Type out the data exactly as given. Skip any image.

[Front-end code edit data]
Segment Open

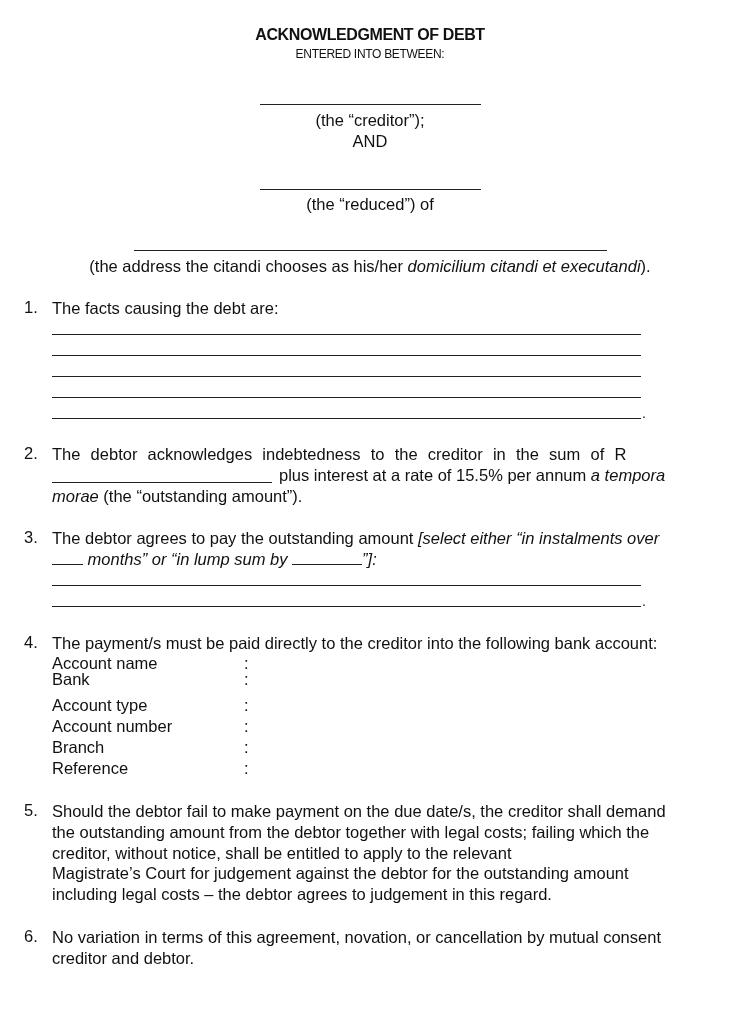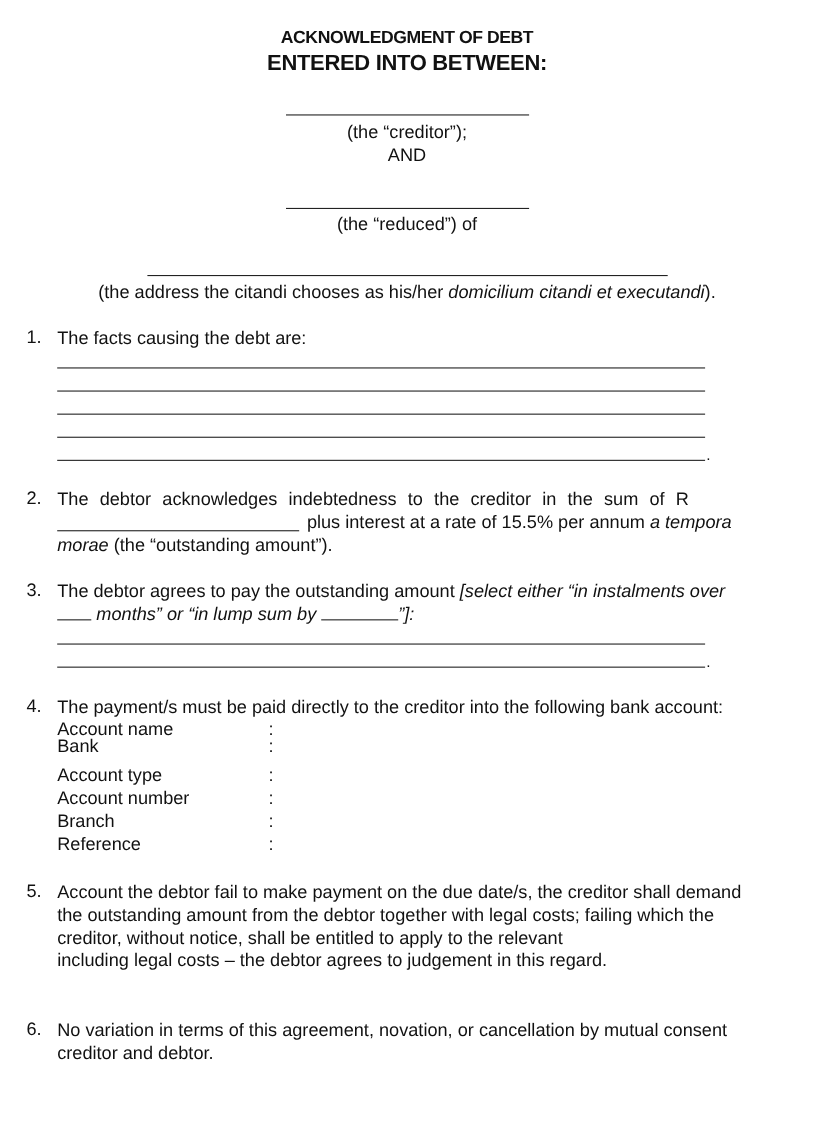--- a/index.html
+++ b/index.html
@@ -10,7 +10,7 @@
   }
   .center { position: absolute; left: 0; width: 740px; text-align: center; }
   .title { font-weight: bold; font-size: 16px; letter-spacing: -0.4px; top: 26px; }
-  .subtitle { font-size: 20px; letter-spacing: -0.3px; top: 47px; font-weight: bold; }
+  .subtitle { font-size: 12px; letter-spacing: -0.3px; top: 47px; }
   .line { position: absolute; border-top: 1.3px solid #222; height: 0; }
   .num { position: absolute; left: 24px; }
   .text { position: absolute; left: 52px; line-height: 20.8px; }

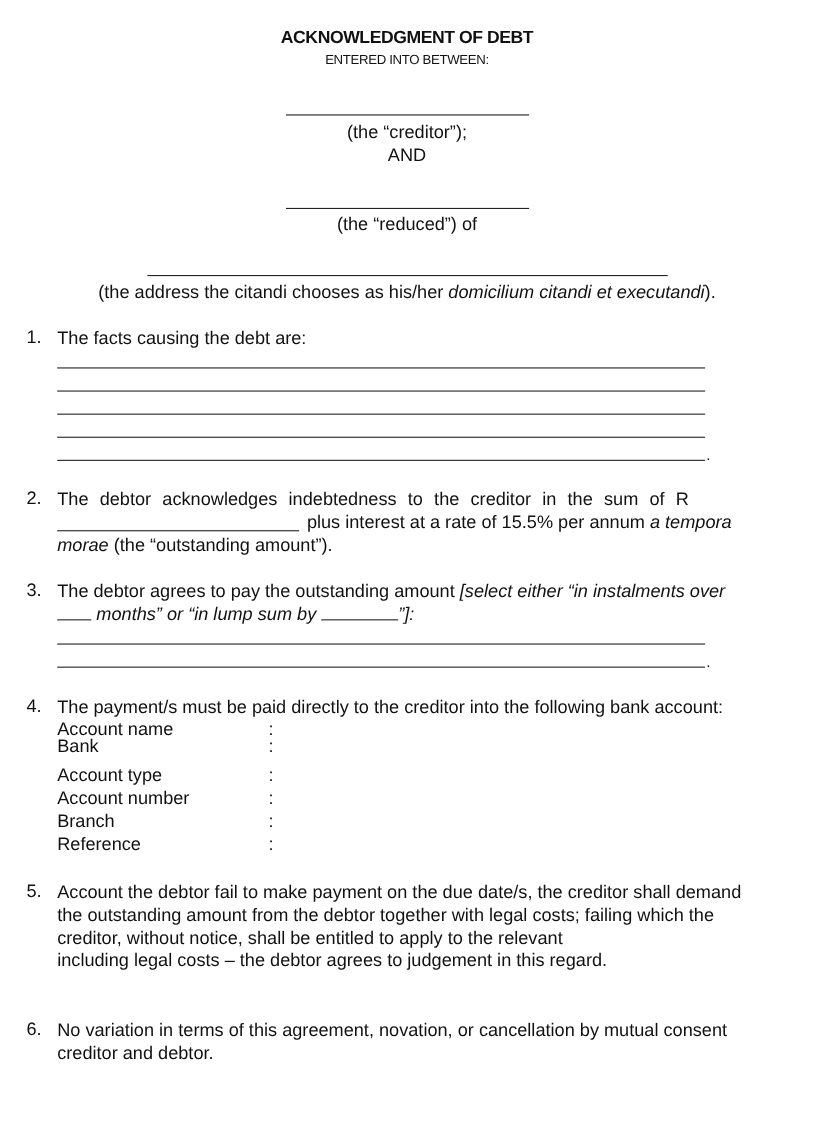--- a/index.html
+++ b/index.html
@@ -90,7 +90,7 @@
 
 <div class="num" style="top:801px;">5.</div>
 <div class="text" style="top:801px; width:670px;">
-  <div class="justify" style="white-space:nowrap;">Account the debtor fail to make payment on the due date/s, the creditor shall demand</div>
+  <div class="justify" style="white-space:nowrap;">Should the debtor fail to make payment on the due date/s, the creditor shall demand</div>
   <div style="white-space:nowrap;">the outstanding amount from the debtor together with legal costs; failing which the</div>
   <div style="white-space:nowrap;">creditor, without notice, shall be entitled to apply to the relevant</div>
   <div style="white-space:nowrap;">including legal costs – the debtor agrees to judgement in this regard.</div>

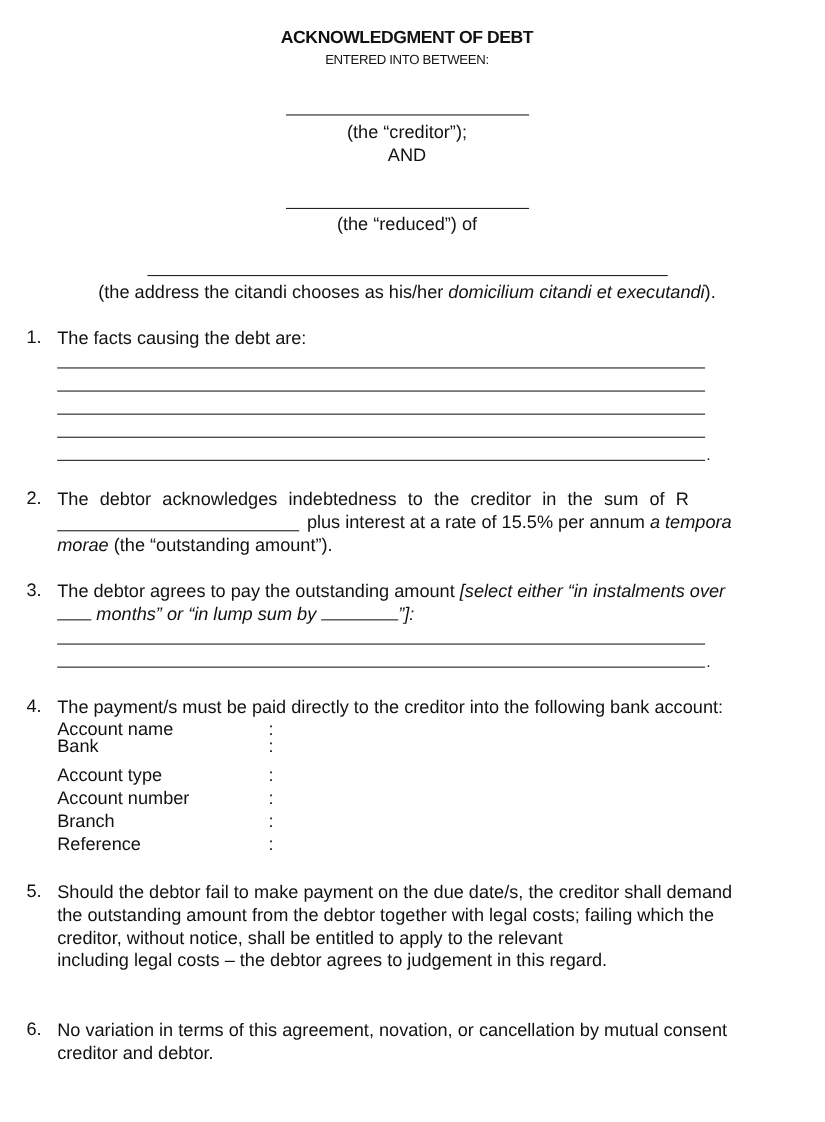--- a/index.html
+++ b/index.html
@@ -93,6 +93,7 @@
   <div class="justify" style="white-space:nowrap;">Should the debtor fail to make payment on the due date/s, the creditor shall demand</div>
   <div style="white-space:nowrap;">the outstanding amount from the debtor together with legal costs; failing which the</div>
   <div style="white-space:nowrap;">creditor, without notice, shall be entitled to apply to the relevant</div>
+  <div style="white-space:nowrap;">Magistrate’s Court for judgement against the debtor for the outstanding amount</div>
   <div style="white-space:nowrap;">including legal costs – the debtor agrees to judgement in this regard.</div>
 </div>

Segment Closed

● Answer space:
--- a/index.html
+++ b/index.html
@@ -10,7 +10,7 @@
   }
   .center { position: absolute; left: 0; width: 740px; text-align: center; }
   .title { font-weight: bold; font-size: 16px; letter-spacing: -0.4px; top: 26px; }
-  .subtitle { font-size: 20px; letter-spacing: -0.3px; top: 47px; font-weight: bold; }
+  .subtitle { font-size: 12px; letter-spacing: -0.3px; top: 47px; }
   .line { position: absolute; border-top: 1.3px solid #222; height: 0; }
   .num { position: absolute; left: 24px; }
   .text { position: absolute; left: 52px; line-height: 20.8px; }

--- a/index.html
+++ b/index.html
@@ -90,7 +90,7 @@
 
 <div class="num" style="top:801px;">5.</div>
 <div class="text" style="top:801px; width:670px;">
-  <div class="justify" style="white-space:nowrap;">Account the debtor fail to make payment on the due date/s, the creditor shall demand</div>
+  <div class="justify" style="white-space:nowrap;">Should the debtor fail to make payment on the due date/s, the creditor shall demand</div>
   <div style="white-space:nowrap;">the outstanding amount from the debtor together with legal costs; failing which the</div>
   <div style="white-space:nowrap;">creditor, without notice, shall be entitled to apply to the relevant</div>
   <div style="white-space:nowrap;">including legal costs – the debtor agrees to judgement in this regard.</div>

--- a/index.html
+++ b/index.html
@@ -93,6 +93,7 @@
   <div class="justify" style="white-space:nowrap;">Should the debtor fail to make payment on the due date/s, the creditor shall demand</div>
   <div style="white-space:nowrap;">the outstanding amount from the debtor together with legal costs; failing which the</div>
   <div style="white-space:nowrap;">creditor, without notice, shall be entitled to apply to the relevant</div>
+  <div style="white-space:nowrap;">Magistrate’s Court for judgement against the debtor for the outstanding amount</div>
   <div style="white-space:nowrap;">including legal costs – the debtor agrees to judgement in this regard.</div>
 </div>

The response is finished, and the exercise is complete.